Patterns of high absences within a school can be a marker of deeper problems. “Controlling for age and other factors, there are still wildly different patterns that tell you about the professional culture in the school building. The Department of Education really gets this,” says Miller.
In his research, Miller found that public school teachers are absent between nine and 10 days per year on average.
Between kindergarten and 12th grade, that means a student is taught by someone other than the regularly assigned teacher for the equivalent of two-thirds of a school year, he says.
Every 10 absences lowers mathematics achievement by the same amount as having a teacher with one year to two years of experience instead of a teacher with three years to five years of experience, says Miller.
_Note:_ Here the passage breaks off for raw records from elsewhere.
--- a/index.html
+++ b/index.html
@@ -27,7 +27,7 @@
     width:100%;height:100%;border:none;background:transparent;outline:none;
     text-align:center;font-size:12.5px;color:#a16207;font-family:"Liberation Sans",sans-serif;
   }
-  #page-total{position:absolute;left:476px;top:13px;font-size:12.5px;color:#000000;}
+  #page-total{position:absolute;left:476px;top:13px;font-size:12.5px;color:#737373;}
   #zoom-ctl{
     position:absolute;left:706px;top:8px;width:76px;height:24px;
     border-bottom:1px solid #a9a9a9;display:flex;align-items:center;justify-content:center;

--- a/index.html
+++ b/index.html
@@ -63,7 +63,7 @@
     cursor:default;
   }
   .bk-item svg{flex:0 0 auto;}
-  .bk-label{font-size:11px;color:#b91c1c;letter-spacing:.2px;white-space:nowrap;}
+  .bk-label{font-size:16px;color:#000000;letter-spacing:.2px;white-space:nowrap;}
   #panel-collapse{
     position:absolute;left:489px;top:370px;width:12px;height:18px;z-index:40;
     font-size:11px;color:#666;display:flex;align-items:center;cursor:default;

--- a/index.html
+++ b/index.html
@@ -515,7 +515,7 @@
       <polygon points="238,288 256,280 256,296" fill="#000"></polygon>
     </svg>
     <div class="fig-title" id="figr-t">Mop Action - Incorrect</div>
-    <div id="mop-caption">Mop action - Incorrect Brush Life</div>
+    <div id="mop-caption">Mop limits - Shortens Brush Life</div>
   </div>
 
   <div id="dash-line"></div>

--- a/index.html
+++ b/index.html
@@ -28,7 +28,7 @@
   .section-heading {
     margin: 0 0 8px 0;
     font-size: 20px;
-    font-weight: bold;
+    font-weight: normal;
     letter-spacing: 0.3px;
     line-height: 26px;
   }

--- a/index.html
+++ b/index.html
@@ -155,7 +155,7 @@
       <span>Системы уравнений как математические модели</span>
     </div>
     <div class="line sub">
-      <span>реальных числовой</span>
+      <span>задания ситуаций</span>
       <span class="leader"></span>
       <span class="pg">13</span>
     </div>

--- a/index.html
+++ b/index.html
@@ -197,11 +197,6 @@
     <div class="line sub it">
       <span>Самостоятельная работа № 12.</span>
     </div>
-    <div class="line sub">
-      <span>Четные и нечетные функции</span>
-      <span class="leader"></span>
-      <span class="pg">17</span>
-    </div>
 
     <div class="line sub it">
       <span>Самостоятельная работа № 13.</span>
In his analysis, Miller found that most teacher absences — 56 percent — were discretionary, meaning they were either short-term sick days or personal days.
Those days often fell on Mondays, Fridays and before vacation breaks, suggesting that teachers were deliberate in the days they chose to stay home from work. (Nondiscretionary absences would include a family death, long-term illnesses or jury duty.)
That’s led Miller to advocate for public disclosure of teacher absences so that the public is aware of patterns within schools, patterns that may undermine student achievement.
Miller also says states should look at leave policies that may be overly generous or that encourage teachers to take off time.
“There is no question that a ton of resources are devoted to paying teachers when they are not there,” Miller says. “In some states, the statute provides for 10 days a year. In other states, it is nearly twice as much.” (Georgia gives 12.5 days per year.)
Many leave policies reflect political concessions.
“In years where there is no money for a raise, just to get people to go away from the table, the administration is likely to throw people another sick day. Or it may be the Legislature throwing out another day rather than more money,” says Miller. “But when teachers get paid leave for 10 percent of the school year, it’s probably excessive.”
Miller advises local systems to consider incentives to reduce teacher absences.
Teacher absence rates are about three times those of managerial and professional employees, a fact that teachers attribute to the health risks of working with children. Because the profession remains largely female, Miller says absences are often linked to child care needs.
Because teacher attendance data is not published, there’s little information about how often teachers miss school in Georgia. An exception is Cobb County, where a school system official recently studied the question.
For her graduate work at Kennesaw State University, Mary Finlayson, investigations manager for the Cobb system’s human resources department, examined absences in the county and the impact on students.
Her 37-page study, “The Impact of Teacher Absenteeism on Student Performance: The Case of the Cobb County School District,” contains these findings:
● While the national average is 10 days, Cobb teachers are out of the classroom an average of 14 days per year.
● Cobb spent $8.5 million to hire substitutes to fill in for 6,800 classroom teachers and clinic nurses in the 2008-2009 school year. The system had only budgeted $4.6 million for subs.
● Students in lower-income areas experienced more teacher absences.
● An analysis of third-grade CRCT scores in Cobb supported the national research that higher teacher absenteeism led to lower math scores.
In her report, Finlayson echoes the conclusions of most national researchers: “From experience, I have learned that if employee attendance is allowed to become a problem in a school, it will affect other employees who also begin to take time off work. There needs to be an awareness of how pervasive this problem might be and consistency among all schools about what is expected from teachers and staff.”